RECORDS TO PROCESS: Begin

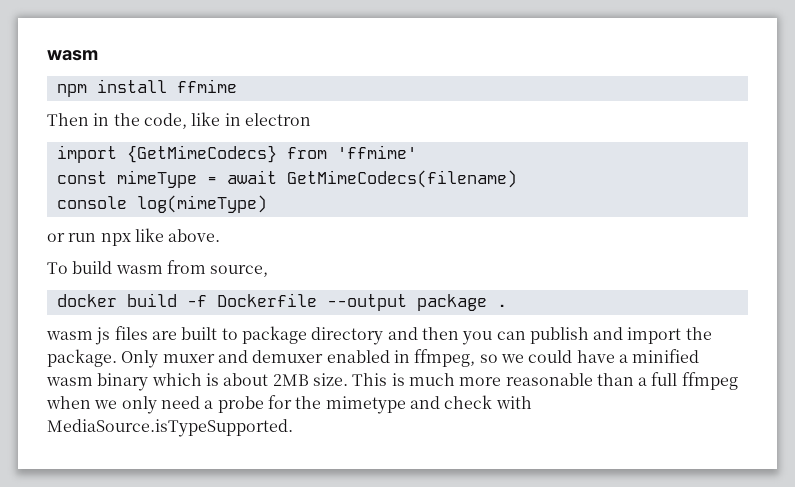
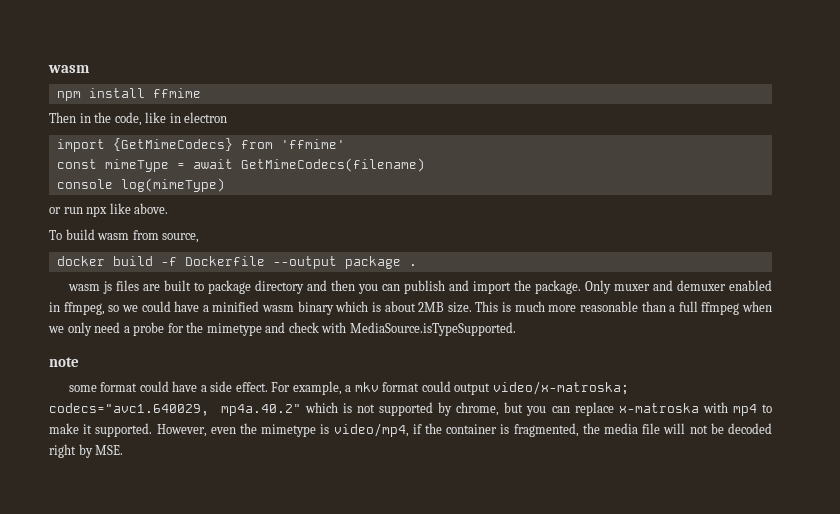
+ note
+ some format could have a side effect. For example, a mkv format could output video/x-matroska; codecs="avc1.640029, mp4a.40.2" which is not supported by chrome, but you can replace x-matroska with mp4 to make it supported. However, even the mimetype is video/mp4, if the container is fragmented, the media file will not be decoded right by MSE.

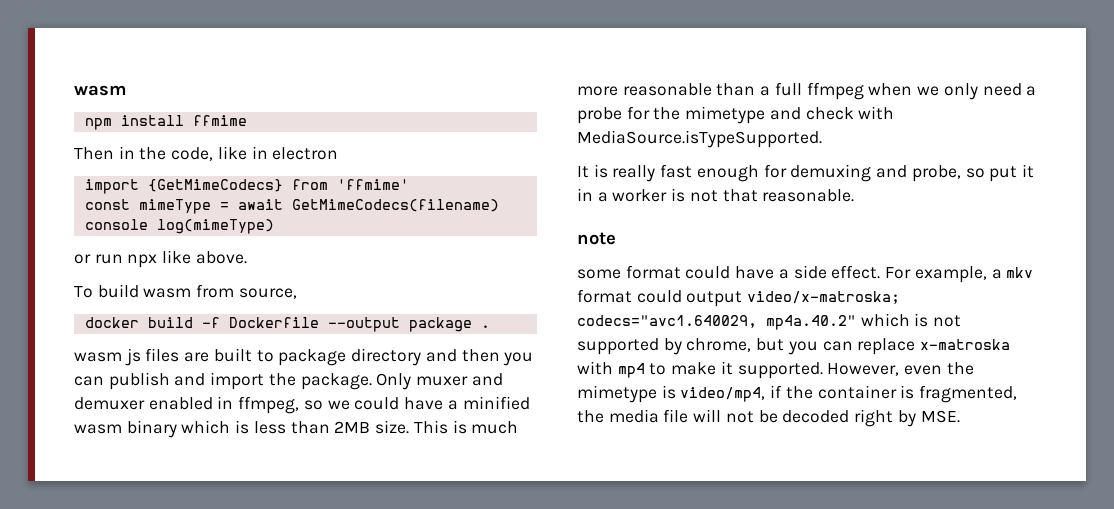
- Only muxer and demuxer enabled in ffmpeg, so we could have a minified wasm binary which is about 2MB size.
+ Only muxer and demuxer enabled in ffmpeg, so we could have a minified wasm binary which is less than 2MB size.
+ It is really fast enough for demuxing and probe, so put it in a worker is not that reasonable.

RECORDS TO PROCESS: End

▸ **INSTRUCTIONS FOR THE TASK**
Pictures must be left out. Repeat exactly the lines from the one containing "right by MSE." through the final line of the data.

▸ **YOUR RESPONSE**
+ some format could have a side effect. For example, a mkv format could output video/x-matroska; codecs="avc1.640029, mp4a.40.2" which is not supported by chrome, but you can replace x-matroska with mp4 to make it supported. However, even the mimetype is video/mp4, if the container is fragmented, the media file will not be decoded right by MSE.

- Only muxer and demuxer enabled in ffmpeg, so we could have a minified wasm binary which is about 2MB size.
+ Only muxer and demuxer enabled in ffmpeg, so we could have a minified wasm binary which is less than 2MB size.
+ It is really fast enough for demuxing and probe, so put it in a worker is not that reasonable.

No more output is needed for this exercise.